FIG. 20B shows the construction of a plurality of models when there is a manufacturing state change event. The data contents of table 2001 are the same. The manufacturing flow of the manufacturing system also has data on the time of the event in which the manufacturing state change occurred. The computer 1 can also acquire the data of the event time from the manufacturing system. It is assumed that the time of the event of the manufacturing state change is, for example, the time "10/1/10:15" in the event E1 and "10/1/10:35" in the event E2. An event E1 at time "10:15" occurs between the time (10:10) on the second line and the time (10:20) on the third line. An event E2 at time "10:35" occurs between the time (10:30) on the fourth line and the time (10:40) on the fifth line. The model construction unit 31 divides the data at the event time and constructs a model for each divided period. For example, the model #1 is constructed using a plurality of data including the data in the first and second rows. Model #2 is constructed using a plurality of data including the data in the third and fourth rows. Model #3 is constructed using a plurality of data including the data in the fifth and sixth rows. Note that the number of rows of manufacturing condition data for constructing one model is not limited to two, and is possible.

[Learning model]
The learning methods that can be applied to the above learning models are as follows.

First learning model LM1: state space model, reinforcement learning model Second learning model LM2: state space model, reinforcement learning model Third learning model LM3: reinforcement learning model.

Known reinforcement learning is a type of machine learning that deals with a problem in which an agent in a certain environment observes a current state and decides an action to be taken next. Reinforcement learning involves learning strategies that maximize the reward through a series of actions. A known deep learning model or the like can be applied as the reinforcement learning model. The known state space model is a type of time series analysis model. The state space model is composed of a state model and an observation model.

[Effects, etc.]
As described above, according to the manufacturing condition specifying system of the embodiment, it is possible to specify suitable manufacturing conditions even when there is a change in the manufacturing state, and maintain or improve product quality. In particular, according to the embodiment, it is possible to identify the optimum manufacturing condition corresponding to the quality target value in response to the manufacturing state change. According to the embodiment, it is possible to specify suitable manufacturing conditions in a short period of time immediately after the manufacturing state changes and even when the number of operation data is small. Further, in particular, according to the embodiment, by using the subspace conversion, even when there are many manufacturing state changes, even when the manufacturing conditions and the number of parameters of the model are large, it is easy to handle, and suitable manufacturing conditions can be set. Can be specified. According to the embodiment or the modified example, according to the priority policy, it is possible to improve the quality at an early stage after the manufacturing state is changed, or to improve the prediction accuracy of the model and then improve the quality.
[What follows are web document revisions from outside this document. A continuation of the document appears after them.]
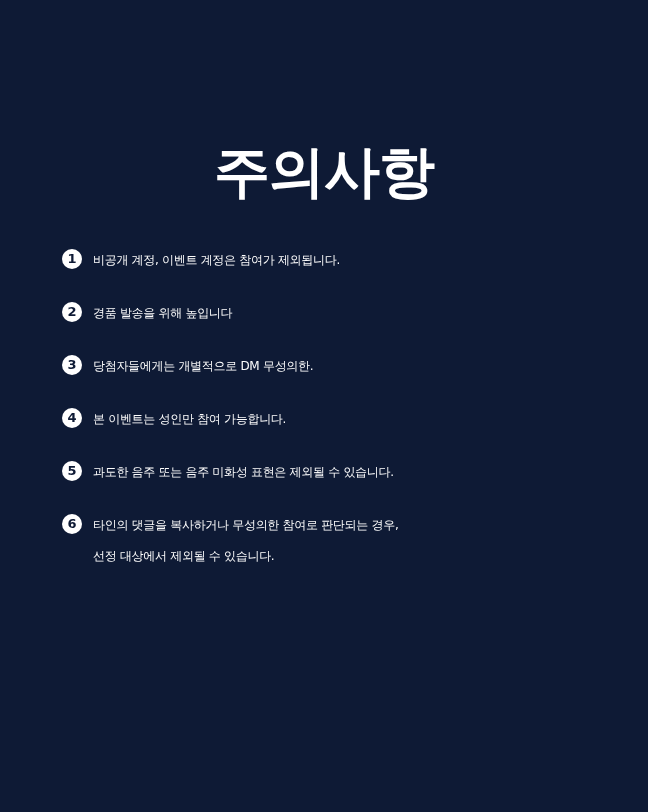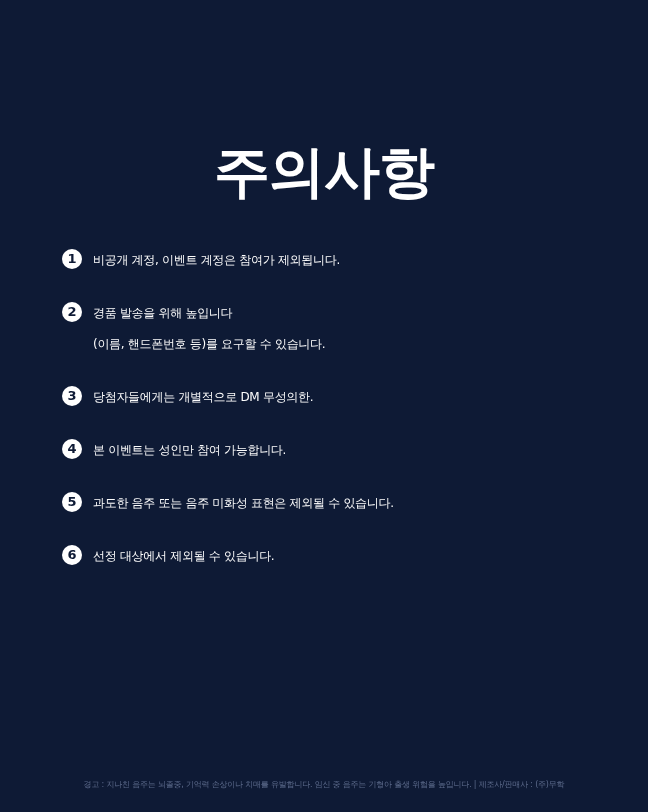"(이름, 핸드폰번호 등)를 요구할 수" div.notice-line { html: <div>(이름, 핸드폰번호 등)를 요구할 수 있습니다.</div> -> none }
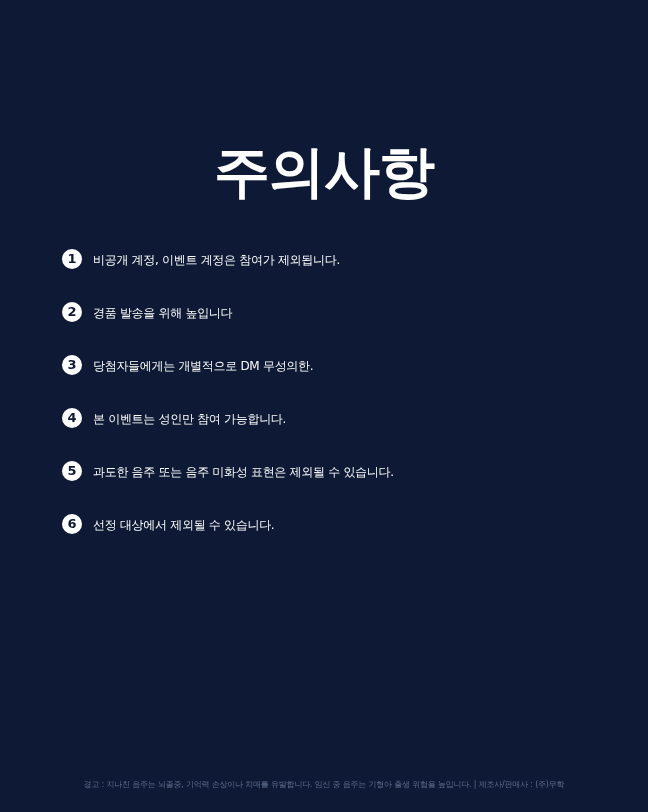"타인의 댓글을 복사하거나 무성의한 참여로" div.notice-line { html: none -> <div>타인의 댓글을 복사하거나 무성의한 참여로 판단되는 경우,</div> }
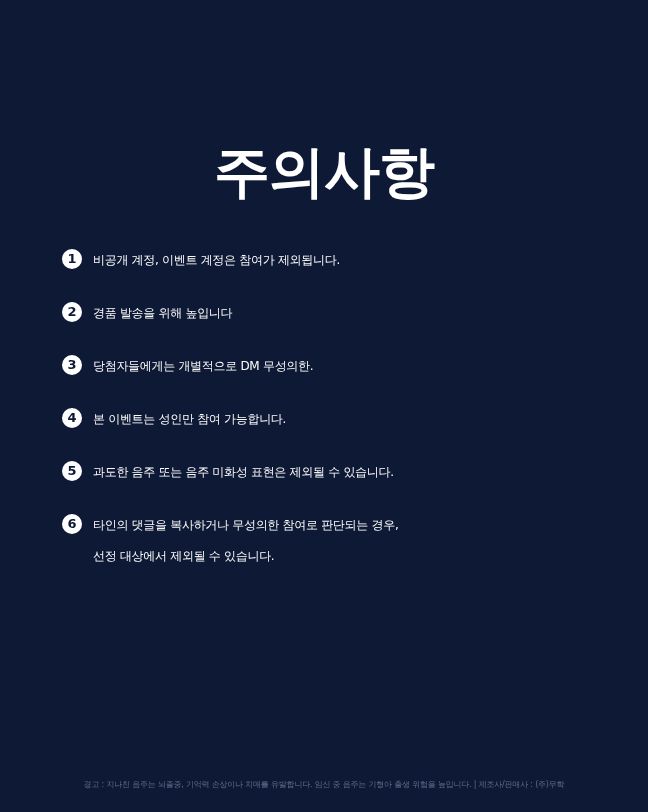"경고 : 지나친 음주는 뇌졸중," div.footer { html: <div> <span>경고 : 지나친 음주는 뇌졸중, 기억력 손상이나 치매를 유발합니다. 임신 중 음주는 기형아 출생 위험을 높입니다. | 제조사/판매사 : (주)무학</span> </div> -> none }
As described above, the manufacturing condition specifying system according to the embodiment builds a plurality of models from the past manufacturing condition change state and the manufacturing condition data acquired at each time point. This system estimates the manufacturing condition at the next time from each of the plurality of models. This system takes a difference for each time between time points from a plurality of estimated manufacturing conditions and embeds it in a subspace based on the difference. This system uses the subspace data, which is the data embedded in the subspace, as input, and specifies the optimum manufacturing condition at the next time based on learning.

The following is also possible as another embodiment. First, as the manufacturing condition specifying system of the modified example, a mode in which the subspace conversion process of step S7 of FIG. 3 is omitted is possible. In this case, in the manufacturing condition specifying process of step S8, each data of the results of steps S4, S5 and S6 is input. This modification is also effective when the manufacturing state changes little or when the manufacturing conditions and the number of model parameters are relatively small.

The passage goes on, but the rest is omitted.